Конечно, политика — дело непростое и довольно грязное. И, скажем прямо, Екатерина не вышла из него чистой. Есть немало документов, которые говорят нам о том, как императрица сознательно шла на нарушение многих принципов терпимости, милосердия, гуманизма, которые всегда исповедовала и в которые, без сомнения, искренне верила. Но когда заходила речь о посягательстве на ее власть, о вреде ее режиму, она становилась жестокой и беспощадной, подчиняясь логике политической борьбы, в которой всегда остается мало места для гуманизма.

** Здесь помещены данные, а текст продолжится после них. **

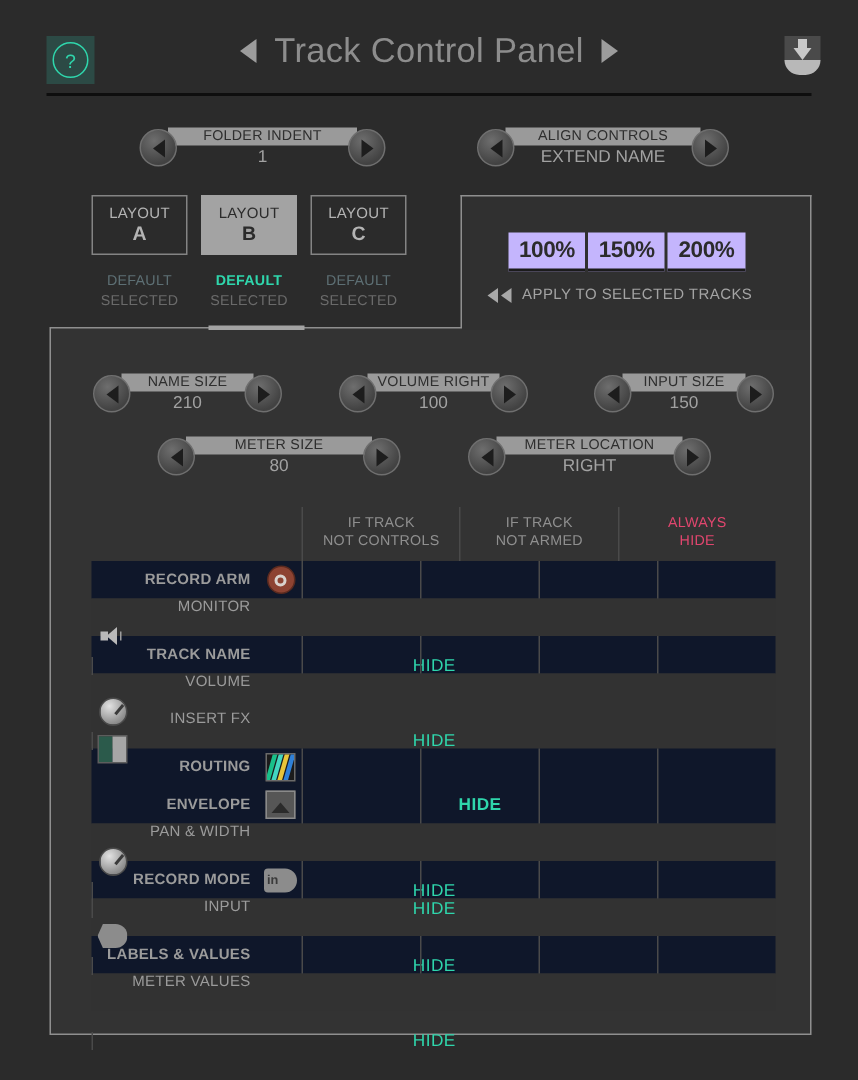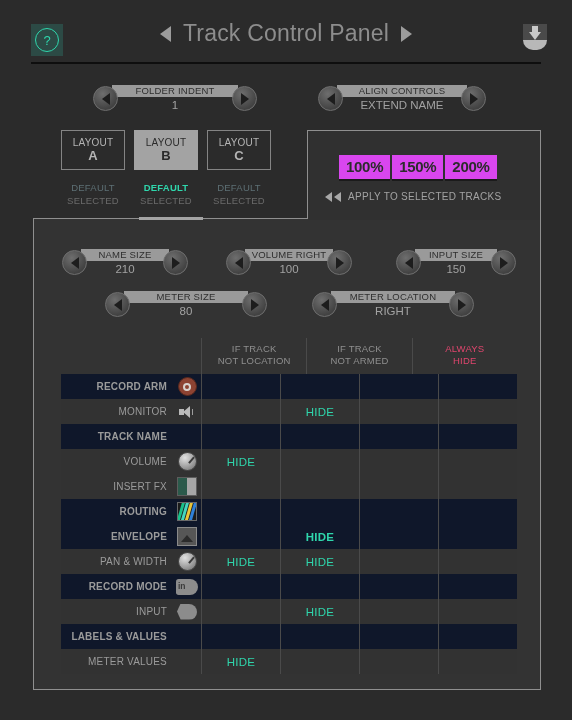"100%" .pct { background: #d946ef -> #c4b5fd }
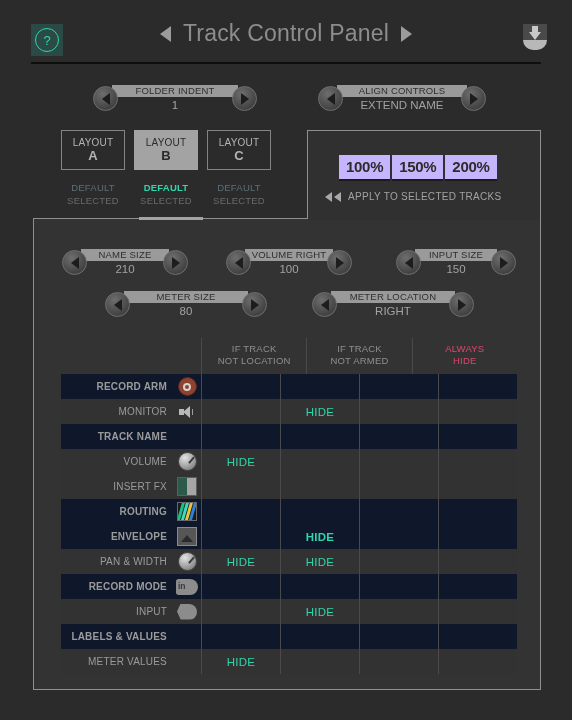"NOT LOCATION" span { text: LOCATION -> CONTROLS }
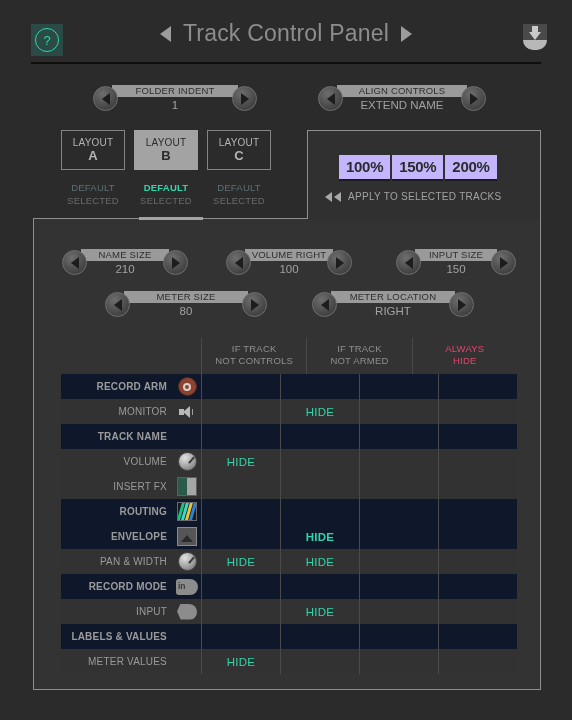"MONITOR" .tr.even { flex-direction: none -> column }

По указам ее противники годами томились в казематах и ссылках. Как-то Екатерину вс тревожила статья о России в одной из английских газет. В резолюции на доношение российского посла в Англии по этому поводу Екатерина указала четыре важнейших способа «работы с автором»: «1. Зазвать автора куда способно и поколотить его; 2. Или деньгами унимать писать; 3. Или уничтожить; 4. Или писать в защищение, а у двора (в смысле хлопотать при королевском дворе страны, где есть свобода слова. — Е. А.), кажется, делать нечего. И тако из сего имеете выбрать».
Впрочем, она во всем знала меру. В 1774 году, когда специальный суд начал рассматривать дело Пугачева и судьи стремились придумать бунтовщику казнь пострашнее, голос только одной императрицы звучал примирительно — Екатерина писала судьям, что не хочет прослыть в мире такой же жестокосердной, каким был Иван Грозный. Она настаивала, чтобы суд ограничился лишь несколькими смертными приговорами и чтобы сами казни не превращались в кровавую вакханалию. В отличие от судей — высших сановников и дворян, объятых яростью социального мщения, — императрица смирила свой гнев. Ей было чуждо чувство мести к рядовым бунтовщикам, ибо она оставалась политиком, сознавала себя государыней не только обиженных и напуганных пугачевщиной дворян или помещиков, но и всего народа, у которого был свой счет к господам. Когда ей предложили ради назидания за убийство каждого помещика казнить целые деревни, она отвечала, что никогда на это не согласится, ибо тогда непременно «бунт всех наших крепостных деревень воспоследует». На знамени Екатерины II были написаны сказанные ею как-то раз слова: «Здравый смысл, добрый порядок, совершенная тишина и гуманность». Неудивительно, что царствование Екатерины стало временем подъема общественной, экономической, культурной жизни страны, временем либерализма, гуманности, проявления самых первых признаков уважения властью человека и личности.
Высокой международной репутации Екатерины II во многом способствовала ее многолетняя переписка с крупнейшими философами и общественными деятелями тогдашней Европы: Вольтером, Д’Аламбером, Д. Дидро и другими. Сотни писем, отправленных императрицей своим знаменитым адресатам, а также давнему приятелю Мельхиору Гримму, способствовали громкой славе Екатерины как правительницы гуманной, благородной, умной, с широким кругозором. Переписка эта хотя и содержала элементы саморекламы (Екатерина знала, что Гримм не делал секрета из своей переписки с ней и в этом смысле работал как европейский громкоговоритель), но все же преследовала другую цель. Императрица остро нуждалась в общении с равными ей людьми и почти не находила их в России — какие же друзья могут быть у властителя, его одиночество на вершине власти подобно одиночеству альпиниста на самом высоком пике мира. Не раз Екатерина писала, что в момент, когда она появляется в зале, все цепенеют, как при виде головы Медузы Горгоны, и их ничем не растормошить, никакими силами не заставить быть естественными и искренними. Увы, таков удел всех, кто стоит у власти!
Иное дело — дальний адресат. Чистый лист бумаги, очиненное перо, немного воображения — и начался разговор равных, беседа друзей: «Еще раз повторяю Вам, что не хочу коленопреклонений: между друзьями так не водится. Если Вы меня полюбили, то прошу Вас, не обращайтесь со мною, как будто я персидский шах» (из письма в Париж, к мадам Жоффрен); «Если бы Вы вошли в мою комнату, я бы Вам сказала: “Садитесь, пожалуйста, и давайте болтать!” Вы бы сели в кресло против меня, я бы на другую сторону стола, и мы бы поговорили урывками о том о сем, на это я большая мастерица!» (из письма к М. Гримму).